Marco Aur foi menino assim, teve raízes comunitárias, criado pelos pais, pelos parentes, pelos vizinhos e pelos amigos dos seus pais. Aos seis anos formou o grupo Pingos de Ouro com seus irmãos e já cantavam nas quermesses da cidade mineira. A  banda cresceu e se tornou The Angels, fazendo sucesso em Caeté e na vizinhança. Aos 11 anos, cheio dos irmãos e sedento por novidades, avisa aos seus pais que estava entrando na banda de música da cidade para estudar. O senhor Bráulio e Dona Otávia deram crédito ao menino resolvido e ele se tornou em pouco tempo a sensação da Corporação Musical Nossa Senhora do Bonsucesso porque tocava muito bem a requinta, instrumento agudo e muito aparecido, fazendo turnê por muitas cidades de Minas e também pelo Brasil.

Mais tarde, já adolescente, se juntou novamente aos irmãos Tatá, Ernane e com eles formou a Banda Quarta Dimensão. Gravaram três LPs e ganharam a vida e fama pela região. Após 12 anos juntos, o grupo se separou e novos desejos vieram para o jovem artista. Entrou para a faculdade de música, estudou composição e com os novos amigos que encontrou por ali formou a banda de rock Trinidad. Gravaram dois CDs, mudaram de nome e se tornaram o grupo Quatro Caras. Viajaram mundo afora e antes que a banda acabasse gravaram um último trabalho homônimo.
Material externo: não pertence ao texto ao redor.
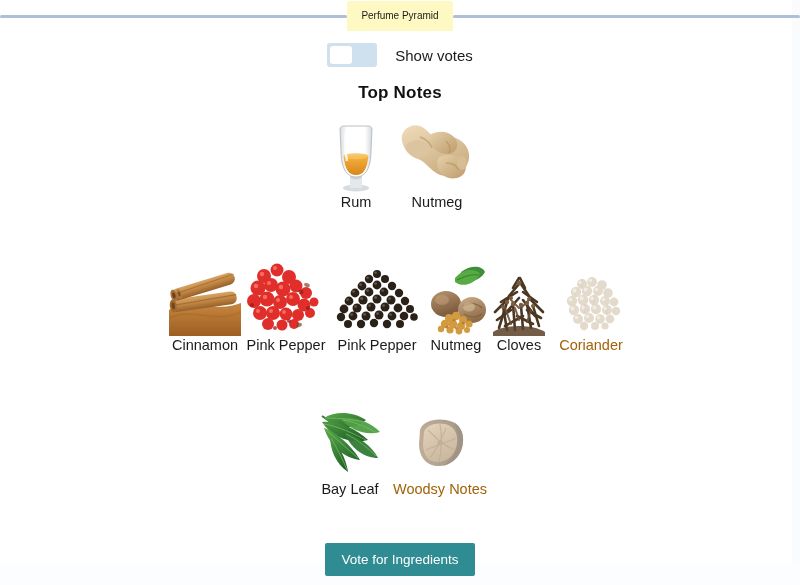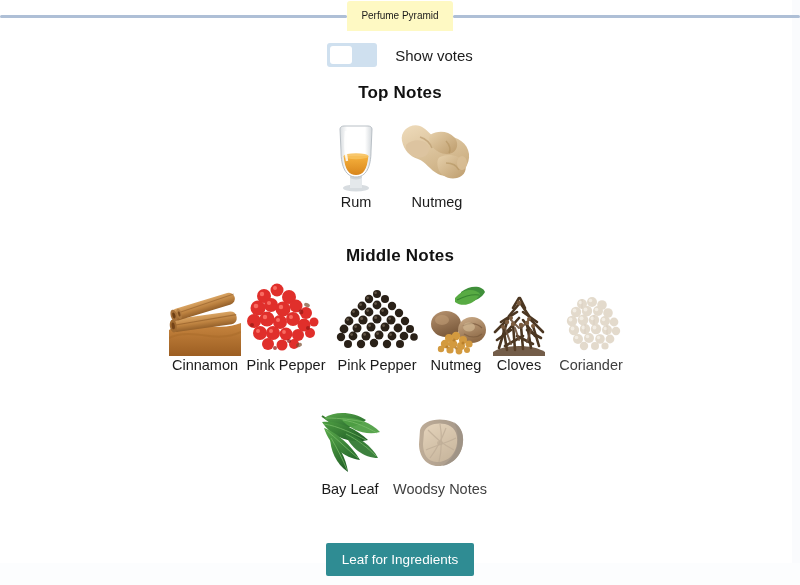"Middle Notes" div.section-title { html: <div>Middle Notes</div> -> none }
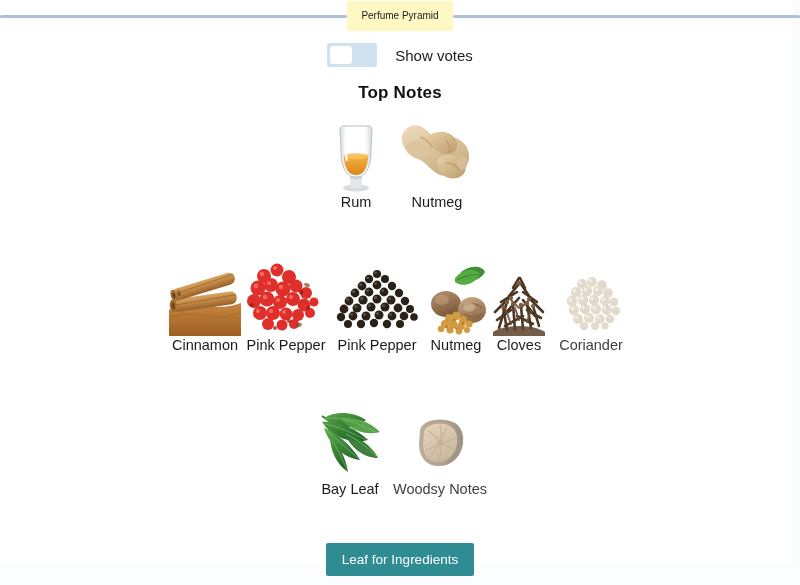"Coriander" .item.muted .cap { color: #404040 -> #a16207 }
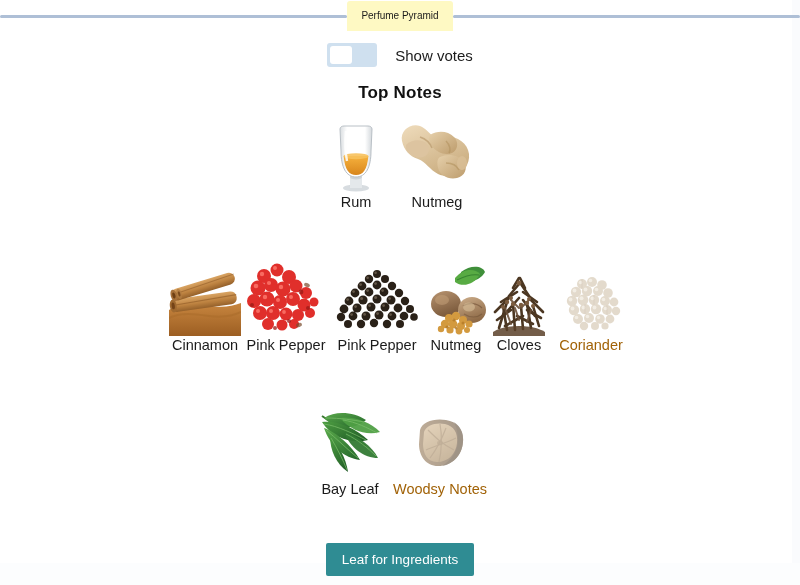"Leaf for Ingredients" button.vote-btn { text: Leaf -> Vote }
Muitas coisas aconteceram durante essa jornada. Marco Aur se apaixonou, casou, teve uma filha e foi convidado para trabalhar com crianças carentes da zona norte de Belo Horizonte. Escolheu as crianças pequenas e teve muita sorte, o amor por elas foi instantâneo e recíproco. Dar aulas se tornou muito fácil e prazeroso para alguém que como ele que teve uma infância rica em aventuras e cuidados. A música das cirandas, das rodas, a paisagem sonora de uma cidade rica em música e poesia, sinos no alto das igrejas, centuriões na semana santa, congados, marchas de sete de setembro e as serestas influenciaram a criação do instrumentista mineiro. A emoção da memória, o convívio com as crianças, a felicidade de ser pai e marido, e o descompasso das referencias atuais fez com que ele começasse a pensar em botar as mangas de fora.

Foi novamente estudar e se tornou mestre em educação musical pela Escola de Música da Universidade de Minas Gerais. Escreveu um livro publicado na Itália sobre as suas experiências com crianças e cantigas de roda. Em determinado momento pensou que tinha chegado a hora de dar voz a isso tudo. Resolveu então cantar a infância, poetizar as surpresas de ver a vida nascendo assim como as crianças. A música vem brincando, dócil, leve e fácil de parir. Mas a canção não é simples e nem banal, é séria como as crianças são. Ai do acorde que se mete de bobo, ai daquele que é intruso. Tudo é fluido e controlado.

Amigo e parceiro do cantor e compositor mineiro Chico Lobo, Marco Aur prepara atualmente o lançamento de seu CD, No Maior Pique, lançamento pela gravadora Kuarup. No trabalho o músico toca quase tudo e declara: “Deu vontade, não por habilidades, mas por desejo e estilo”. “É que eu queria que soasse como se fossem as crianças tocando”. “Descobri que isso tem um nome, chama clown music, música de palhaço, e entendi que realmente tem graça”. “Vamos conferir?”